DATA TO EXAMINE -
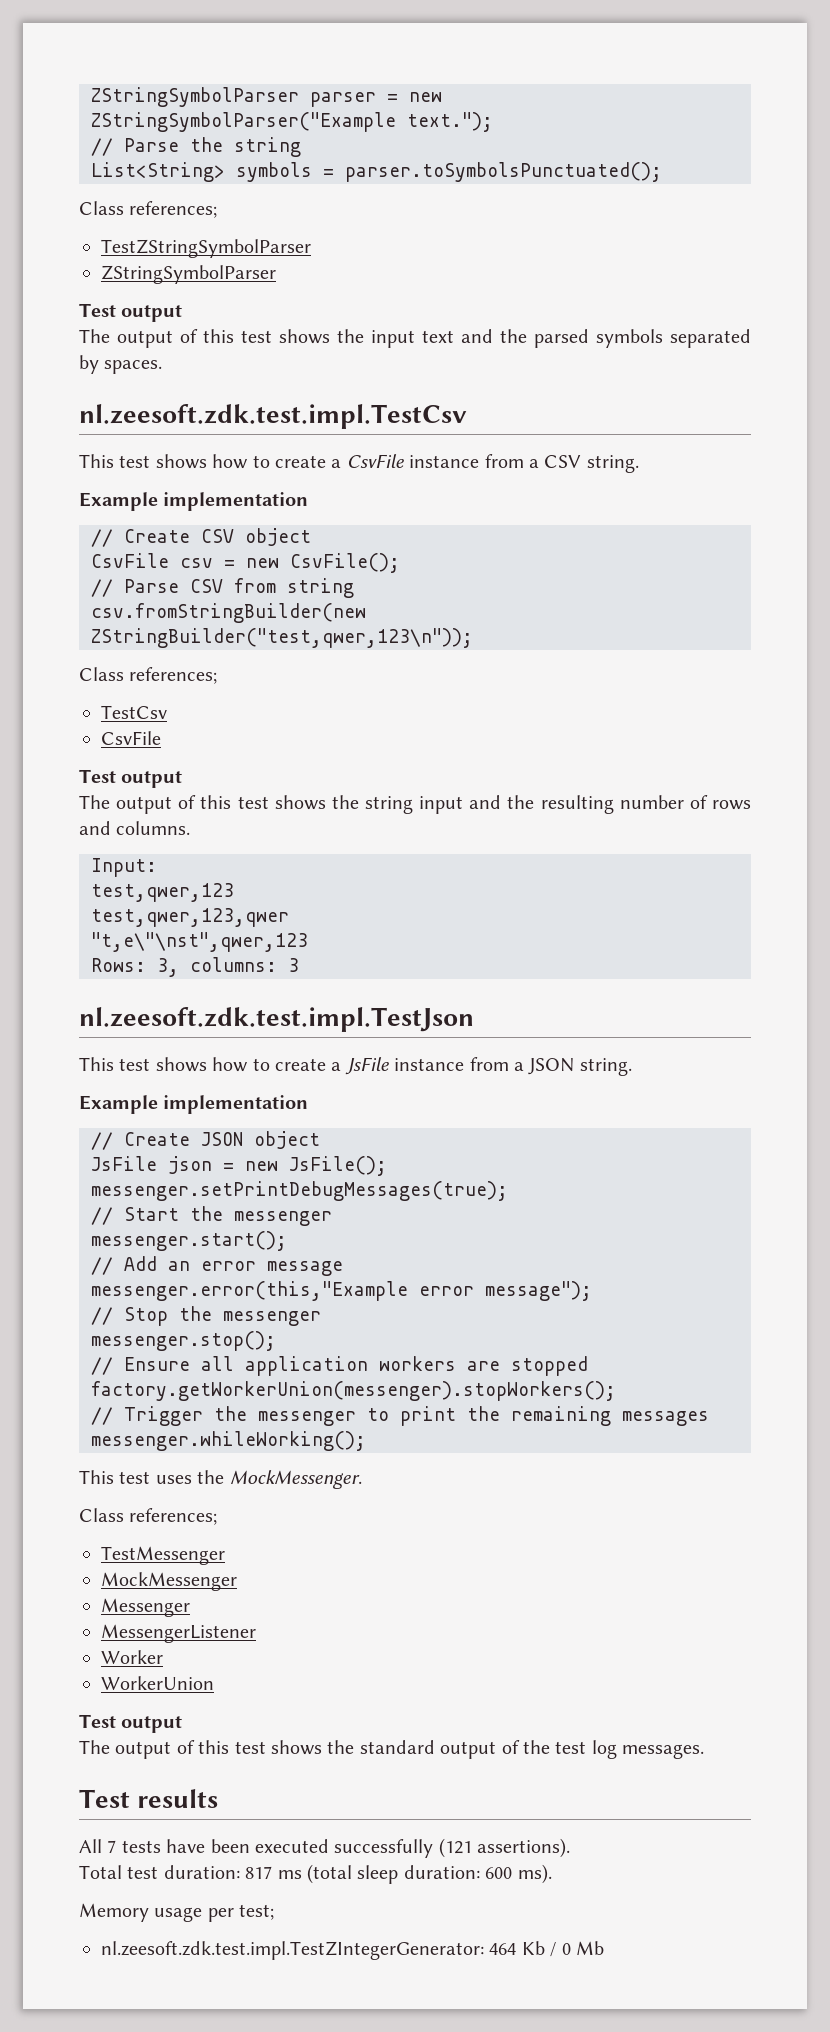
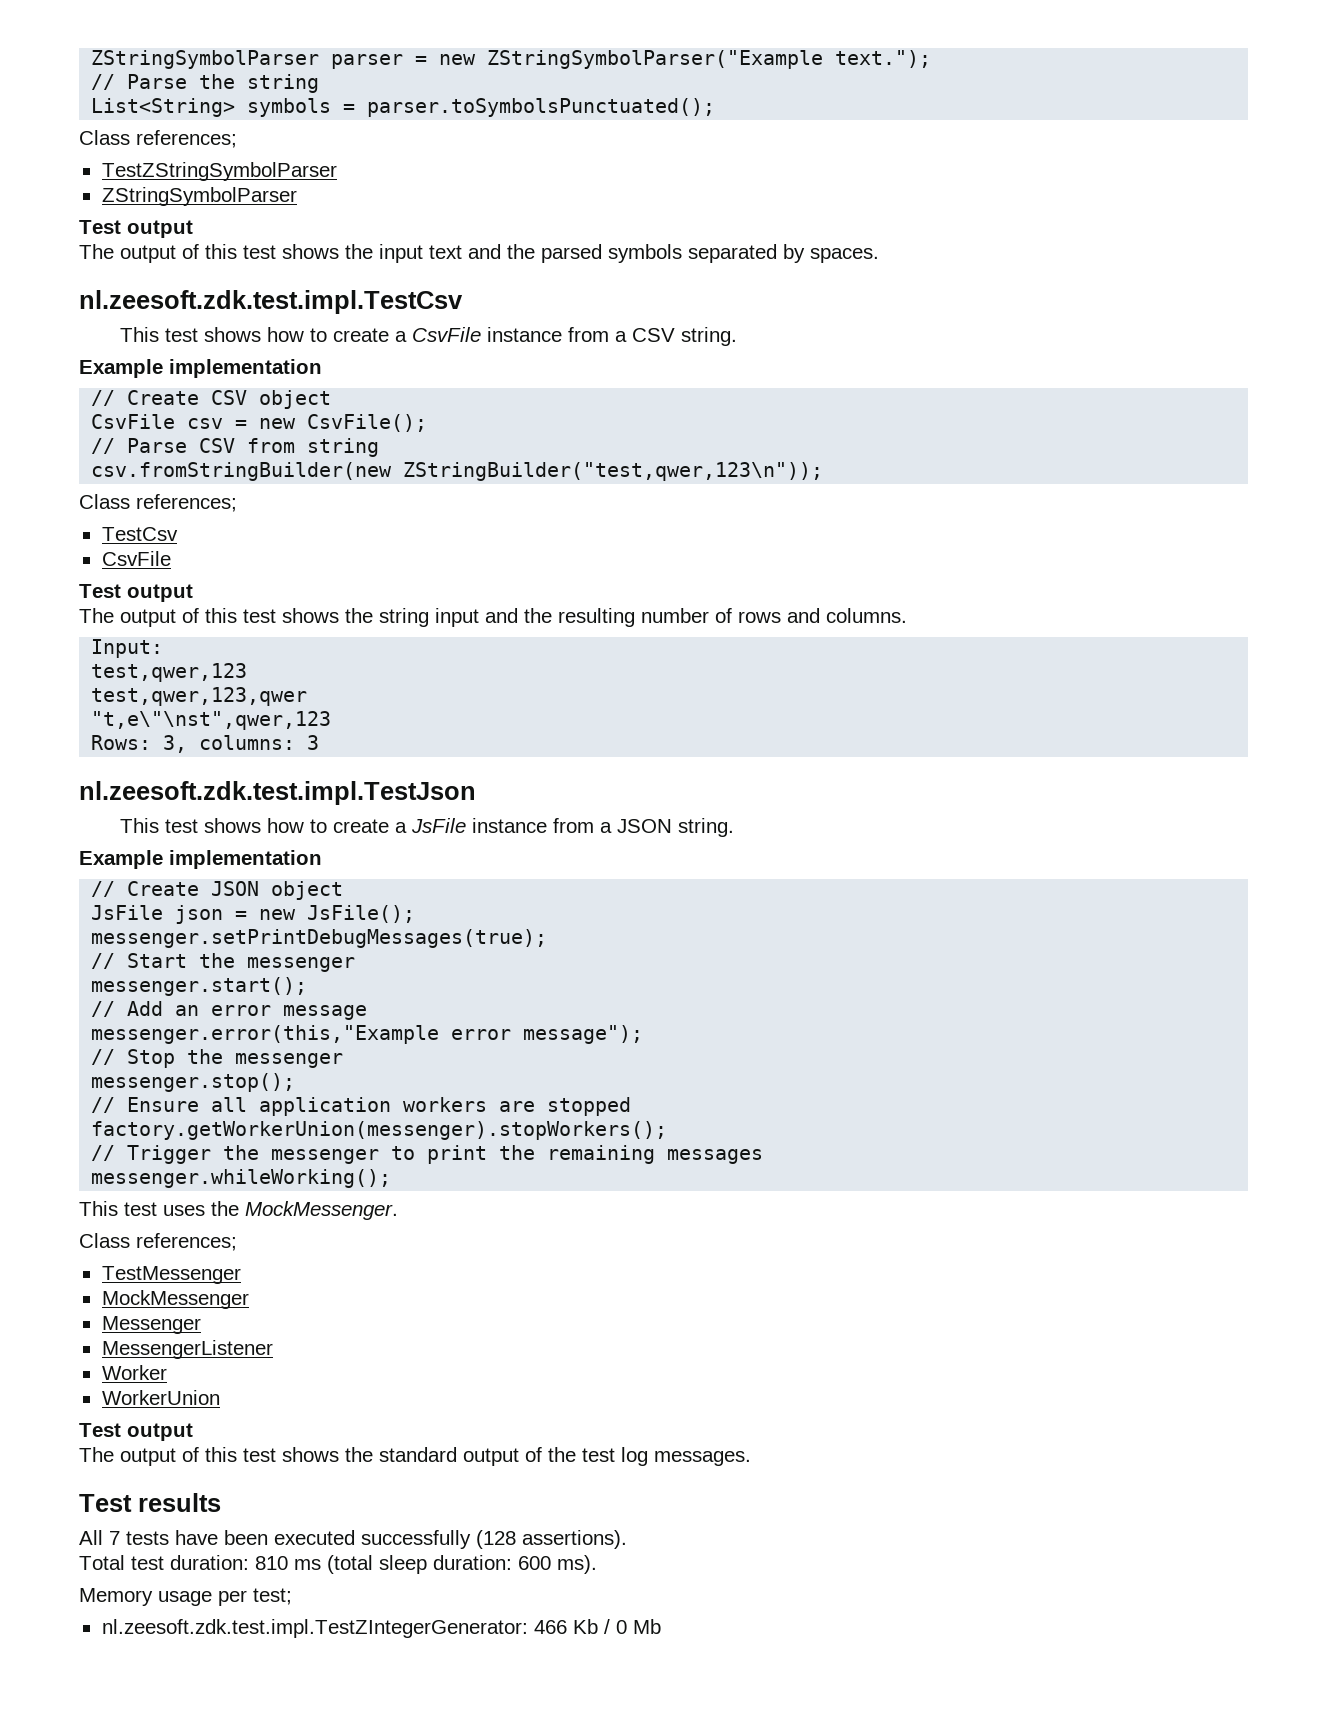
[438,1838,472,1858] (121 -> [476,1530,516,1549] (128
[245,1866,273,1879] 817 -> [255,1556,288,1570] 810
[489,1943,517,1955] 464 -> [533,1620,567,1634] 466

---

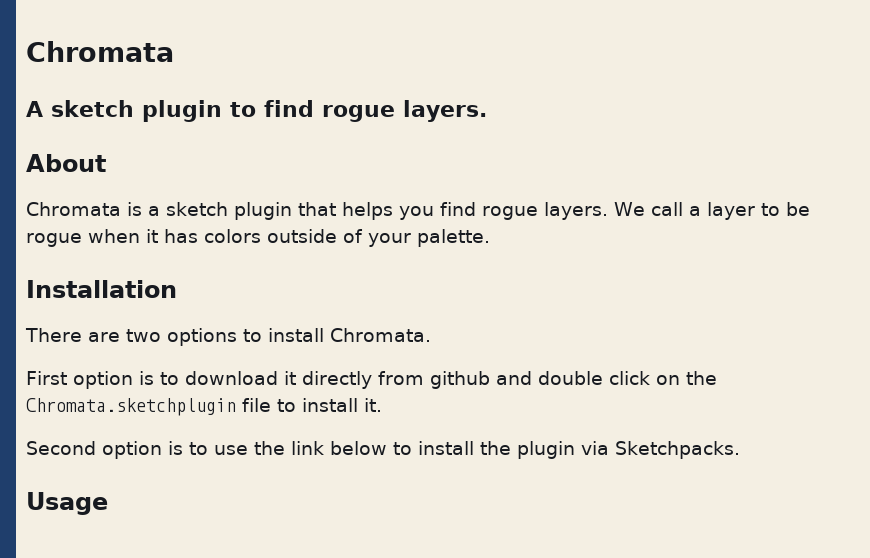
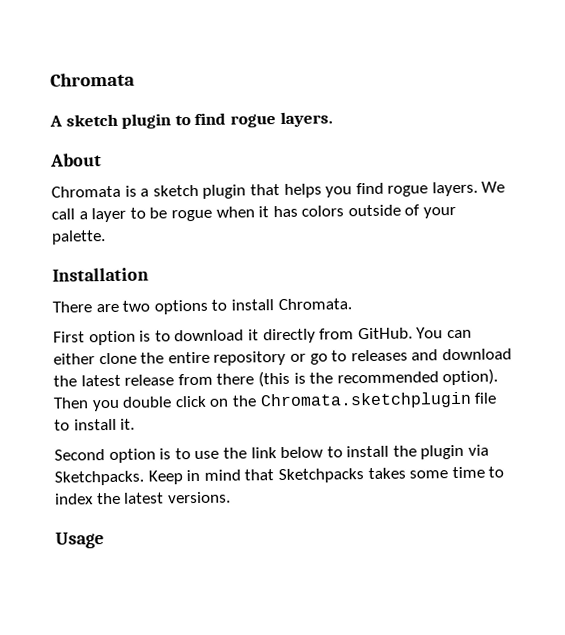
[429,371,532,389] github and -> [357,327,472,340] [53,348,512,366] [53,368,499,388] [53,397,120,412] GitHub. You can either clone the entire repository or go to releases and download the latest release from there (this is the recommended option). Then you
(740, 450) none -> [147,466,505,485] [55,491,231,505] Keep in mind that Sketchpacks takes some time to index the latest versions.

ACTIVITY -
Of the lines above, retype only those from the line containing "[438,1838,472,1858] (121 ->" through the line containing "[489,1943,517,1955] 464 ->", including both, exactly.

ANSWER BOX -
[438,1838,472,1858] (121 -> [476,1530,516,1549] (128
[245,1866,273,1879] 817 -> [255,1556,288,1570] 810
[489,1943,517,1955] 464 -> [533,1620,567,1634] 466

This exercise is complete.